◆ What is needed: For this exercise, copy the records below exactly and exclude every image.

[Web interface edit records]
▶
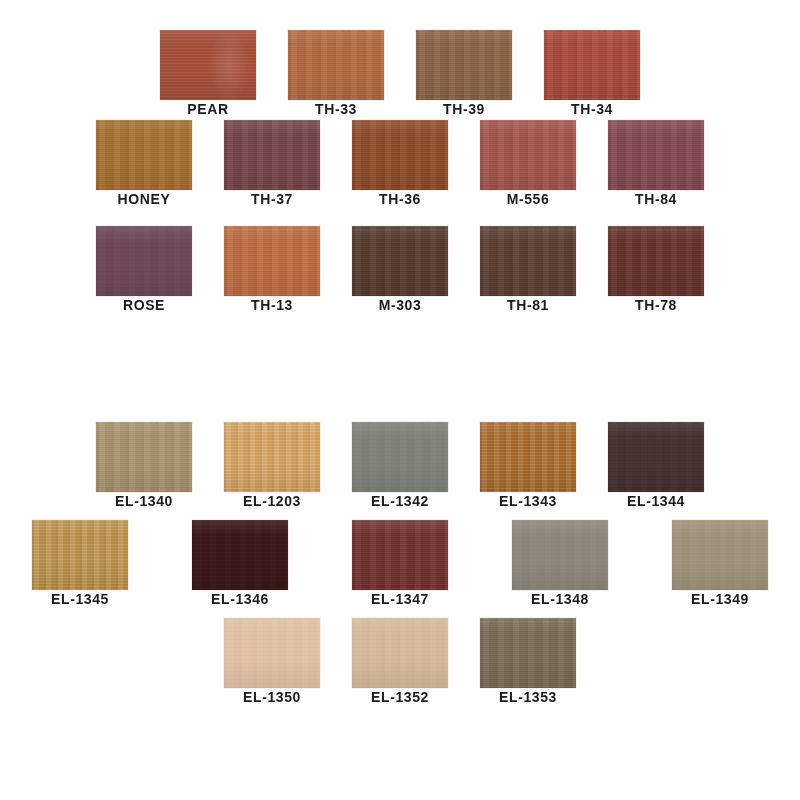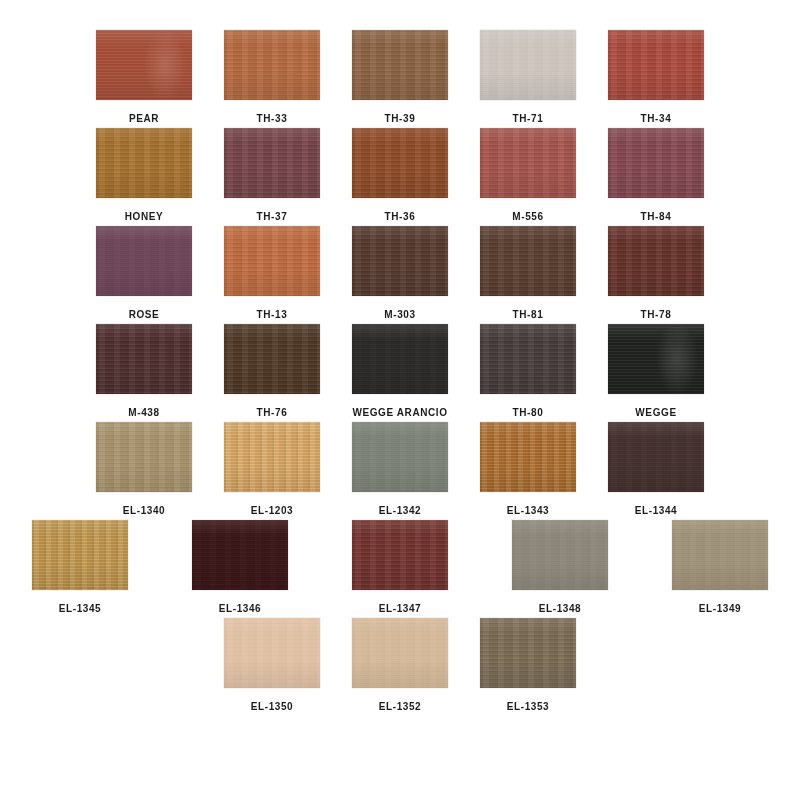--- a/index.html
+++ b/index.html
@@ -83,22 +83,22 @@
     background:
       linear-gradient(to bottom,
         rgba(255,255,255,0.10) 0%,
         rgba(255,255,255,0.00) 22%,
         rgba(0,0,0,0.00) 60%,
         rgba(0,0,0,0.07) 100%);
     pointer-events: none;
   }
 
   .swatch-label {
-    margin-top: 14px;
-    font-size: 10px;
+    margin-top: 2px;
+    font-size: 14px;
     font-weight: bold;
     letter-spacing: 0.6px;
     color: #1b1b1b;
     text-align: center;
     line-height: 1;
     white-space: nowrap;
     font-family: "Liberation Sans", sans-serif;
   }
 </style>
 </head>
@@ -112,29 +112,25 @@
       </div>
       <div class="swatch-cell">
         <div class="swatch-chip" style="width: 96px; height: 70px; background-color: rgb(180, 105, 63);"></div>
         <div class="swatch-label">TH-33</div>
       </div>
       <div class="swatch-cell">
         <div class="swatch-chip" style="width: 96px; height: 70px; background-color: rgb(139, 98, 67);"></div>
         <div class="swatch-label">TH-39</div>
       </div>
       <div class="swatch-cell">
-        <div class="swatch-chip grain-faint" style="width: 96px; height: 70px; background-color: rgb(207, 198, 192); --g: 0.35;"></div>
-        <div class="swatch-label">TH-71</div>
-      </div>
-      <div class="swatch-cell">
         <div class="swatch-chip" style="width: 96px; height: 70px; background-color: rgb(168, 72, 58);"></div>
         <div class="swatch-label">TH-34</div>
       </div>
     </div>
-    <div class="swatch-row" style="position: absolute; left: 0px; top: 128px;">
+    <div class="swatch-row" style="position: absolute; left: 0px; top: 120px;">
       <div class="swatch-cell">
         <div class="swatch-chip" style="width: 96px; height: 70px; background-color: rgb(165, 112, 44);"></div>
         <div class="swatch-label">HONEY</div>
       </div>
       <div class="swatch-cell">
         <div class="swatch-chip" style="width: 96px; height: 70px; background-color: rgb(116, 66, 72);"></div>
         <div class="swatch-label">TH-37</div>
       </div>
       <div class="swatch-cell">
         <div class="swatch-chip" style="width: 96px; height: 70px; background-color: rgb(142, 74, 38);"></div>
@@ -162,42 +158,20 @@
         <div class="swatch-chip" style="width: 96px; height: 70px; background-color: rgb(84, 56, 44);"></div>
         <div class="swatch-label">M-303</div>
       </div>
       <div class="swatch-cell">
         <div class="swatch-chip" style="width: 96px; height: 70px; background-color: rgb(90, 60, 46);"></div>
         <div class="swatch-label">TH-81</div>
       </div>
       <div class="swatch-cell">
         <div class="swatch-chip" style="width: 96px; height: 70px; background-color: rgb(99, 48, 40);"></div>
         <div class="swatch-label">TH-78</div>
-      </div>
-    </div>
-    <div class="swatch-row" style="position: absolute; left: 0px; top: 324px;">
-      <div class="swatch-cell">
-        <div class="swatch-chip" style="width: 96px; height: 70px; background-color: rgb(77, 44, 44);"></div>
-        <div class="swatch-label">M-438</div>
-      </div>
-      <div class="swatch-cell">
-        <div class="swatch-chip" style="width: 96px; height: 70px; background-color: rgb(77, 54, 35);"></div>
-        <div class="swatch-label">TH-76</div>
-      </div>
-      <div class="swatch-cell">
-        <div class="swatch-chip grain-faint" style="width: 96px; height: 70px; background-color: rgb(44, 42, 40); --g: 0.35;"></div>
-        <div class="swatch-label">WEGGE ARANCIO</div>
-      </div>
-      <div class="swatch-cell">
-        <div class="swatch-chip" style="width: 96px; height: 70px; background-color: rgb(68, 58, 57);"></div>
-        <div class="swatch-label">TH-80</div>
-      </div>
-      <div class="swatch-cell">
-        <div class="swatch-chip grain-cathedral" style="width: 96px; height: 70px; background-color: rgb(32, 35, 31);"></div>
-        <div class="swatch-label">WEGGE</div>
       </div>
     </div>
     <div class="swatch-row" style="position: absolute; left: 0px; top: 422px;">
       <div class="swatch-cell">
         <div class="swatch-chip" style="width: 96px; height: 70px; background-color: rgb(168, 147, 108);"></div>
         <div class="swatch-label">EL-1340</div>
       </div>
       <div class="swatch-cell">
         <div class="swatch-chip grain-figured" style="width: 96px; height: 70px; background-color: rgb(222, 171, 102);"></div>
         <div class="swatch-label">EL-1203</div>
◀
◆ Solution:
--- a/index.html
+++ b/index.html
@@ -83,22 +83,22 @@
     background:
       linear-gradient(to bottom,
         rgba(255,255,255,0.10) 0%,
         rgba(255,255,255,0.00) 22%,
         rgba(0,0,0,0.00) 60%,
         rgba(0,0,0,0.07) 100%);
     pointer-events: none;
   }
 
   .swatch-label {
-    margin-top: 14px;
-    font-size: 10px;
+    margin-top: 2px;
+    font-size: 14px;
     font-weight: bold;
     letter-spacing: 0.6px;
     color: #1b1b1b;
     text-align: center;
     line-height: 1;
     white-space: nowrap;
     font-family: "Liberation Sans", sans-serif;
   }
 </style>
 </head>
@@ -112,29 +112,25 @@
       </div>
       <div class="swatch-cell">
         <div class="swatch-chip" style="width: 96px; height: 70px; background-color: rgb(180, 105, 63);"></div>
         <div class="swatch-label">TH-33</div>
       </div>
       <div class="swatch-cell">
         <div class="swatch-chip" style="width: 96px; height: 70px; background-color: rgb(139, 98, 67);"></div>
         <div class="swatch-label">TH-39</div>
       </div>
       <div class="swatch-cell">
-        <div class="swatch-chip grain-faint" style="width: 96px; height: 70px; background-color: rgb(207, 198, 192); --g: 0.35;"></div>
-        <div class="swatch-label">TH-71</div>
-      </div>
-      <div class="swatch-cell">
         <div class="swatch-chip" style="width: 96px; height: 70px; background-color: rgb(168, 72, 58);"></div>
         <div class="swatch-label">TH-34</div>
       </div>
     </div>
-    <div class="swatch-row" style="position: absolute; left: 0px; top: 128px;">
+    <div class="swatch-row" style="position: absolute; left: 0px; top: 120px;">
       <div class="swatch-cell">
         <div class="swatch-chip" style="width: 96px; height: 70px; background-color: rgb(165, 112, 44);"></div>
         <div class="swatch-label">HONEY</div>
       </div>
       <div class="swatch-cell">
         <div class="swatch-chip" style="width: 96px; height: 70px; background-color: rgb(116, 66, 72);"></div>
         <div class="swatch-label">TH-37</div>
       </div>
       <div class="swatch-cell">
         <div class="swatch-chip" style="width: 96px; height: 70px; background-color: rgb(142, 74, 38);"></div>
@@ -162,42 +158,20 @@
         <div class="swatch-chip" style="width: 96px; height: 70px; background-color: rgb(84, 56, 44);"></div>
         <div class="swatch-label">M-303</div>
       </div>
       <div class="swatch-cell">
         <div class="swatch-chip" style="width: 96px; height: 70px; background-color: rgb(90, 60, 46);"></div>
         <div class="swatch-label">TH-81</div>
       </div>
       <div class="swatch-cell">
         <div class="swatch-chip" style="width: 96px; height: 70px; background-color: rgb(99, 48, 40);"></div>
         <div class="swatch-label">TH-78</div>
-      </div>
-    </div>
-    <div class="swatch-row" style="position: absolute; left: 0px; top: 324px;">
-      <div class="swatch-cell">
-        <div class="swatch-chip" style="width: 96px; height: 70px; background-color: rgb(77, 44, 44);"></div>
-        <div class="swatch-label">M-438</div>
-      </div>
-      <div class="swatch-cell">
-        <div class="swatch-chip" style="width: 96px; height: 70px; background-color: rgb(77, 54, 35);"></div>
-        <div class="swatch-label">TH-76</div>
-      </div>
-      <div class="swatch-cell">
-        <div class="swatch-chip grain-faint" style="width: 96px; height: 70px; background-color: rgb(44, 42, 40); --g: 0.35;"></div>
-        <div class="swatch-label">WEGGE ARANCIO</div>
-      </div>
-      <div class="swatch-cell">
-        <div class="swatch-chip" style="width: 96px; height: 70px; background-color: rgb(68, 58, 57);"></div>
-        <div class="swatch-label">TH-80</div>
-      </div>
-      <div class="swatch-cell">
-        <div class="swatch-chip grain-cathedral" style="width: 96px; height: 70px; background-color: rgb(32, 35, 31);"></div>
-        <div class="swatch-label">WEGGE</div>
       </div>
     </div>
     <div class="swatch-row" style="position: absolute; left: 0px; top: 422px;">
       <div class="swatch-cell">
         <div class="swatch-chip" style="width: 96px; height: 70px; background-color: rgb(168, 147, 108);"></div>
         <div class="swatch-label">EL-1340</div>
       </div>
       <div class="swatch-cell">
         <div class="swatch-chip grain-figured" style="width: 96px; height: 70px; background-color: rgb(222, 171, 102);"></div>
         <div class="swatch-label">EL-1203</div>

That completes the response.